I could've saved some room in my tackle box by leaving all my lures at home. The ice chunks were packed up so tightly that using a lure would be pointless.

I couldn't fish a minnow very well. I would find a gap between bergs and drop into it, but the gap would close up, the line would freeze to a chunk and then my minnow would get pulled up to the top by the drifting "plate" and eventually get munched up in the ice grinder.

The only solution I could think of was to rig a sliding weight set up with a swivel and an egg sinker. I'm pretty sure I had 2 takers today, but they either stole the minnow or the ice was just messing with me. I think they were sluggish fish that just didn't swallow the minnows quickly.

I've had serious problems with the line on my other rod, so I brought my sister in law's rod this time. It's the same brand/model rod that I got my wife for her birthday (before the tip snapped off) with the nice German Line (D.A.M.) on the spool. Her sister decided to get one just like it (that she keeps at my house, hehe).

Getting the bait below the layer of ice was problematic in that keeping it where I wanted it was almost impossible. The moving ice would just carry it around, so I threw on a barrel sinker and a swivel and dropped a plump nightcrawler down the side of the little concrete wall to roll around on the bottom of the channel. That worked right away.

I had something on the other end, but it didn't offer a lot of resistance. I figured it would be a small cutt, but it turned out to be a really nice bow. My biggest from the berry and my longest by a half inch.










Another look:










I had to give a couple of hollers because my whole day had just been made. I stuck around to see if I could get into a nice cutt, but only got a couple of teasers with the minnows and didn't get any more action from the worm.

After I fished for a couple more hours, the wind picked up a bit more and all the ice in the vicinity had mashed itself into a floating, rolling layer of slush. I got what I came for and could easily stop by the Charleston Bridge on my way home for a possible brown or another bow. My day at the berry was over.

I was happy enough with the day's catch so far, so I wasn't too bent on getting into more fish. I didn't fully realize how big that bow was until I put it in my 36qt cooler:










I stopped and fished the Charleston Bridge for about an hour and a half, but didn't get any hookups. I saw a medium sized brown observing my minnow, but it turned me down (probably noticed me when it swam into my shadow) and disappeared.

The bridge was kind of a waste of time, but I couldn't help myself. Sometimes that bridge can treat a man right. Today, I'd already been treated right. No matter.

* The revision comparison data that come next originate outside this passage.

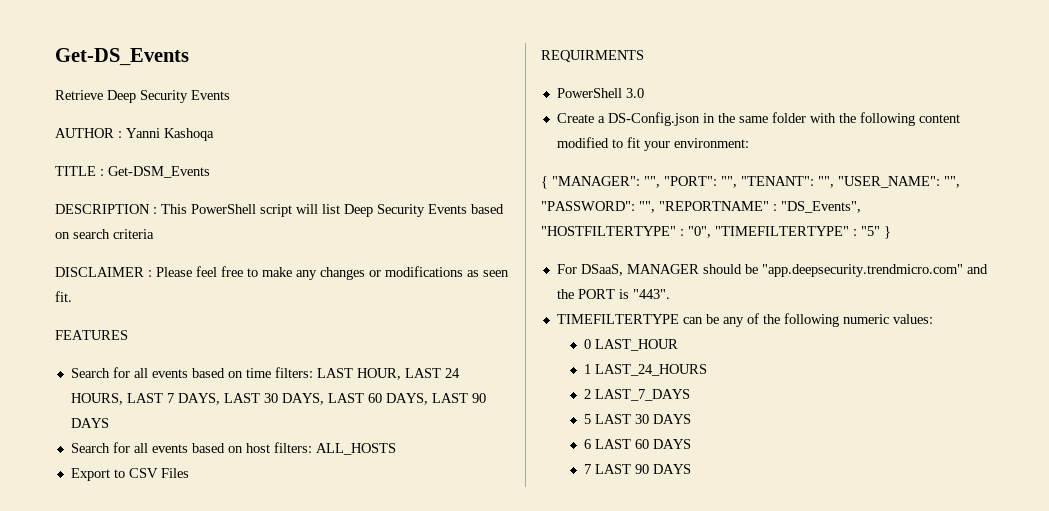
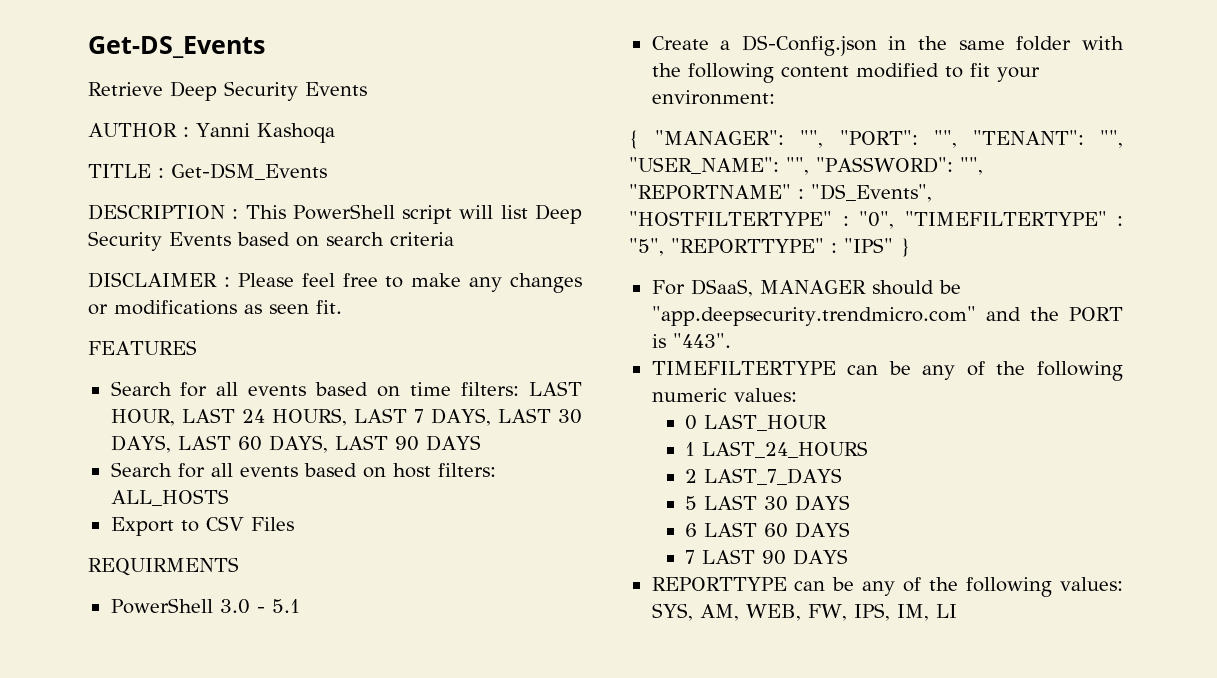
(644, 93) none -> [256,599,300,613] - 5.1
[861,226,880,236] "5" -> [629,238,893,256] "5", "REPORTTYPE" : "IPS"
(692, 469) none -> [651,577,1123,597] [651,603,957,621] // REPORTTYPE can be any of the following values: SYS, AM, WEB, FW, IPS, IM, LI

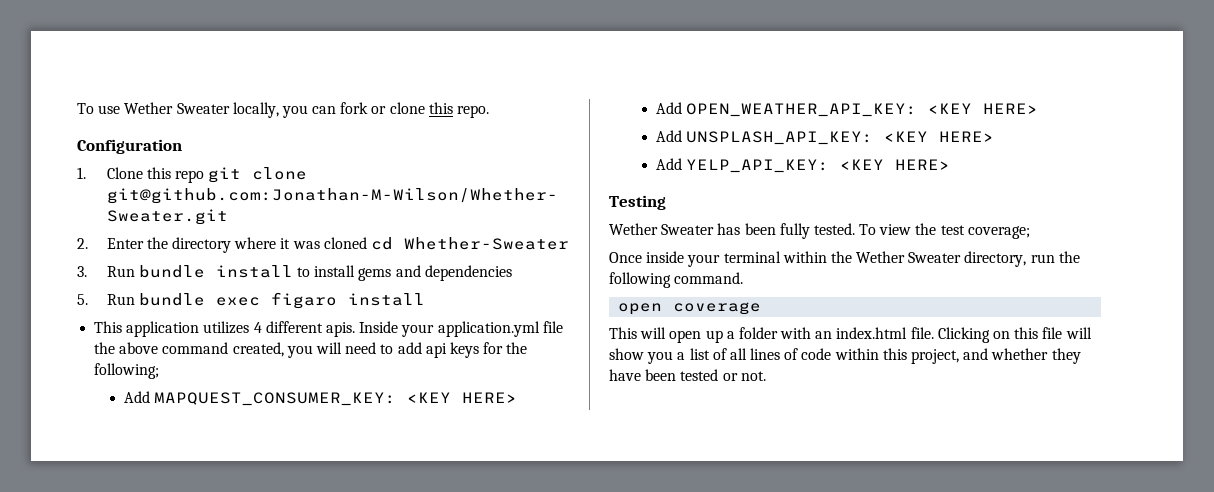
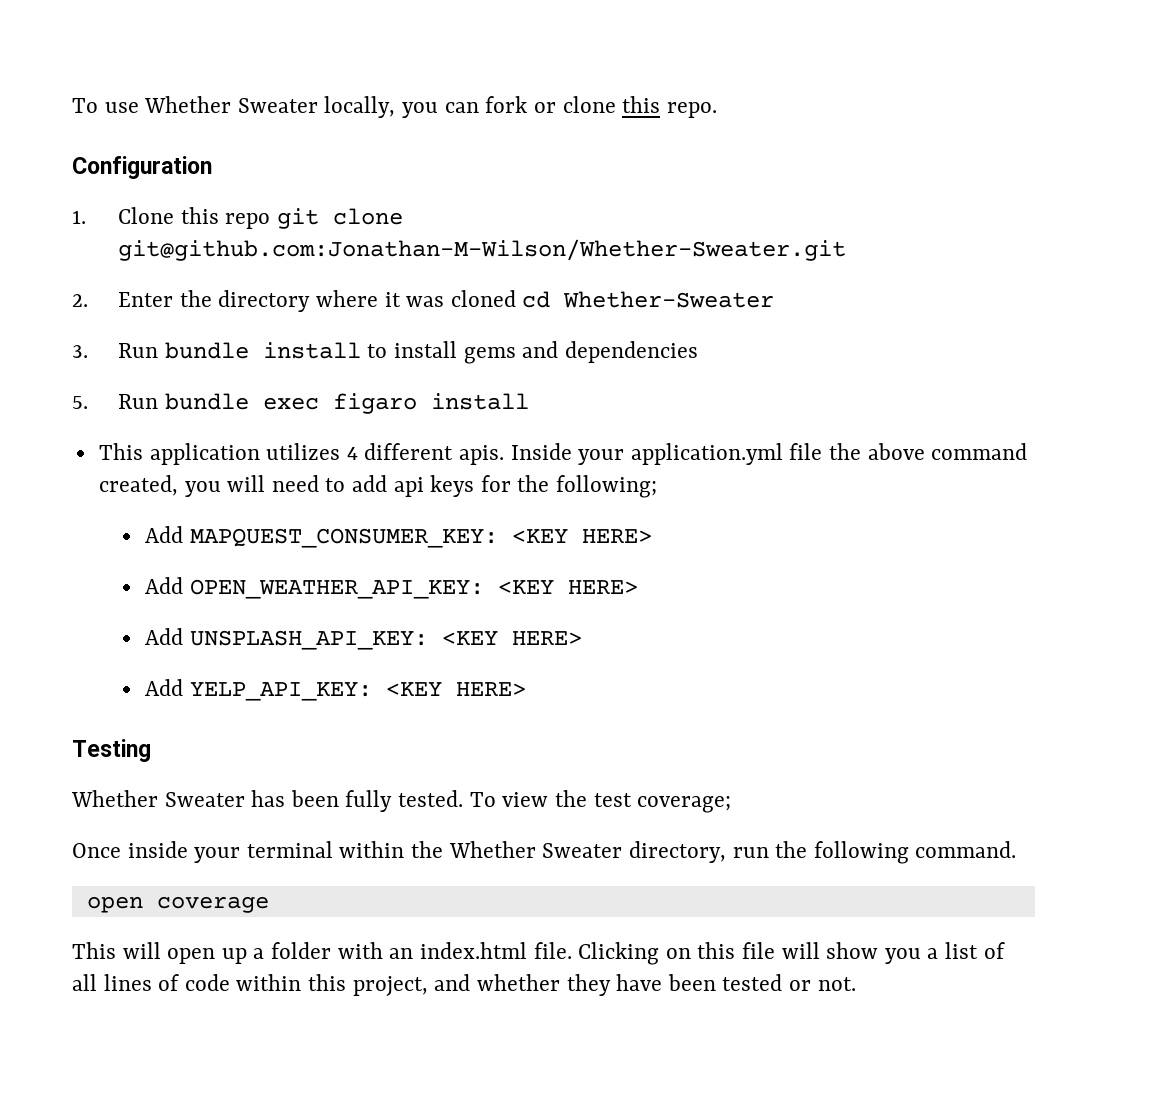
[124,102,174,114] Wether -> [144,96,232,113] Whether
[609,223,658,235] Wether -> [71,790,158,807] Whether
[856,251,906,263] Wether -> [448,841,536,858] Whether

I pulled over by the DC State Park turnoff and snapped some pics of Deer Creek's current status (and a gratuitous Timp shot :wink: ):



















Looks like next week people will be all over DC. The Wallsburg arm is about 99% frozen, but I'm not sure about how safe it is. There was snow covering the ice.

So my open water year is probably over and now I'll have to rely upon the charity of others to get me out on the ice. Cheers to the best fishing of my life this year and the upcoming chapters yet to be written.

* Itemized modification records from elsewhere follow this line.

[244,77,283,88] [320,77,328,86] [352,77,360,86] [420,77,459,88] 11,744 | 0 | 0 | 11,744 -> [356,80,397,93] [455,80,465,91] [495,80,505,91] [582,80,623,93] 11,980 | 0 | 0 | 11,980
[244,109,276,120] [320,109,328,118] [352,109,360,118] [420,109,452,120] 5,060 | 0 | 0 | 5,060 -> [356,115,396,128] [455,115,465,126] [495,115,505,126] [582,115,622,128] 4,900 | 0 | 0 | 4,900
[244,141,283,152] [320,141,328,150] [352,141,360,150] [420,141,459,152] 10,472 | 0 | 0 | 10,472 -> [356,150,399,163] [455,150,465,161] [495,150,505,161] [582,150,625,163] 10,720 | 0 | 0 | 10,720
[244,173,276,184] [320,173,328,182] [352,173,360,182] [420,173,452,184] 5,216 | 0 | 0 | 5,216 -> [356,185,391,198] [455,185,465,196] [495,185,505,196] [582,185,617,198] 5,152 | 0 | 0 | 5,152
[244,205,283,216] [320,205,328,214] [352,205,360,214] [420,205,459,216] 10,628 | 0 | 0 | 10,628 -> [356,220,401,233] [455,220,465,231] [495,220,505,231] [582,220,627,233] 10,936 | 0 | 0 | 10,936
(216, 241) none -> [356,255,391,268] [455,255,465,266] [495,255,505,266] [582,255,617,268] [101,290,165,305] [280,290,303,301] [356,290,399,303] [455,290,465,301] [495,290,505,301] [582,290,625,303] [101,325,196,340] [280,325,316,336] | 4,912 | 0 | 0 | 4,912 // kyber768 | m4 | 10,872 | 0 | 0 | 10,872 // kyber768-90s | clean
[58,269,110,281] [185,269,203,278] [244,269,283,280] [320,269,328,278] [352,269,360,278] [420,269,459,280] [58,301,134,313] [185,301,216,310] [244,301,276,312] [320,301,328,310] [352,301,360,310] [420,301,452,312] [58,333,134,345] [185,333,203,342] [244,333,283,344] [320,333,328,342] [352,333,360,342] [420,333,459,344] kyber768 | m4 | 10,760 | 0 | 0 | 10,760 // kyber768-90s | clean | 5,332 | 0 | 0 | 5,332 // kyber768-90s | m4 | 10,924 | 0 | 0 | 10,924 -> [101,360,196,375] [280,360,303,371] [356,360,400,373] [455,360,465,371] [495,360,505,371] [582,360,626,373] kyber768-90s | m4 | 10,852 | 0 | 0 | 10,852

I'm just grateful to have had the opportunity to get out today. I really really needed it.

Happy *ICEHOLE* Fishing, Humans!


----------



## lionhunter (Sep 11, 2007)

nice post and pics


----------



## LOAH (Sep 29, 2007)

Thanks! It was fun.

The bow was 20.5 " long and very tall.

The video I mentioned earlier just finished uploading, so I'll post it.

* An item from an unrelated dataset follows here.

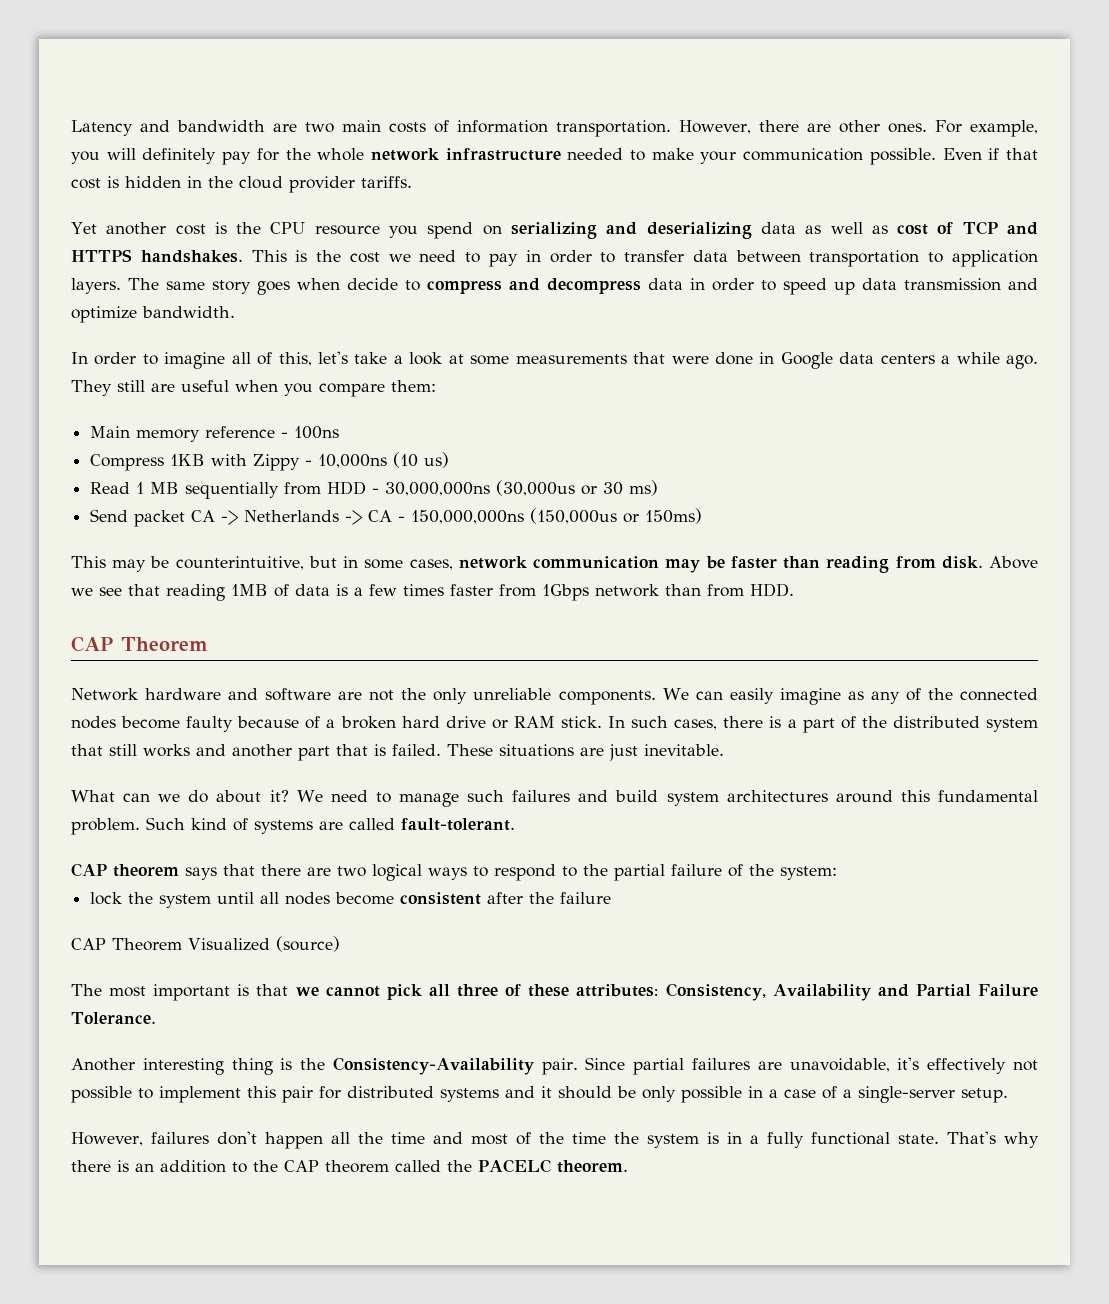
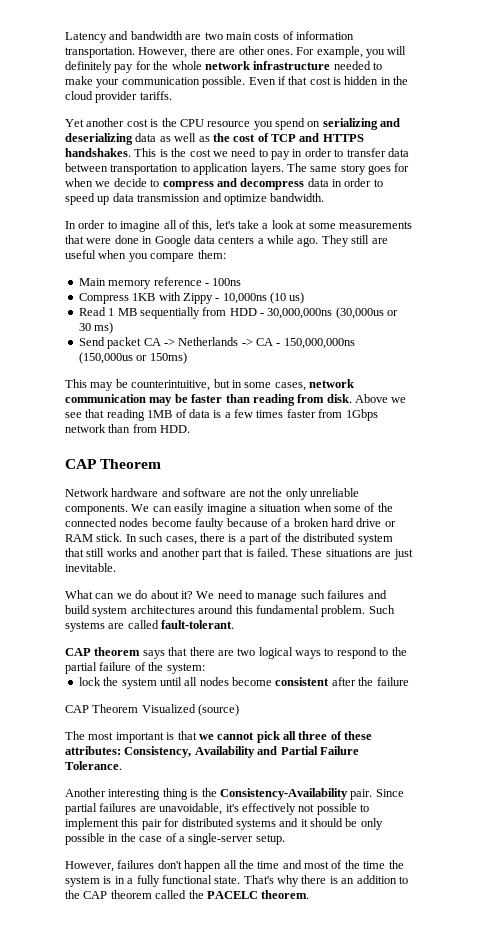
(888, 229) none -> [212,133,230,142] the
[297,278,340,290] when -> [394,163,410,172] [65,178,111,187] for when we
[847,691,900,704] as any -> [249,503,361,512] a situation when some
[191,818,248,831] kind of -> (395, 609) none
[769,1089,778,1098] a -> [120,833,136,842] the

This is just to show the current conditions at the ladders...And to show what a pain it was to fish. Maybe I just got lucky today:


----------



## .45 (Sep 21, 2007)

Those pic's make DC look like a 'wasteland'. Pretty cool !!! 8) 

Good report LOAH !! Still finding 'open' water is something...and that bow is one fat monster !!..


----------



## Greenguy88 (Sep 7, 2007)

LOAH thats one nice bow! Im yet to get one outta Strawberry, just cutts! I was actually out on the ice at Mud Creek today, too bad I didnt know you were there you coulda came and jumped on the ice with us! Good to see you had a successful day and found the last bit of open water around!


----------



## LOAH (Sep 29, 2007)

...So how was Mud Creek?


----------



## americanforkdude (Sep 13, 2007)

Did there look like there was much ice on the Berry? Did you see ANY ice fishermen?


----------



## LOAH (Sep 29, 2007)

I didn't drive down the road to Strawberry Marina, so I don't know about there, but I never saw any ice fishermen. The ice was mostly broken pieces, but it won't be long until those all freeze together. When the wind blows, it breaks it all up again.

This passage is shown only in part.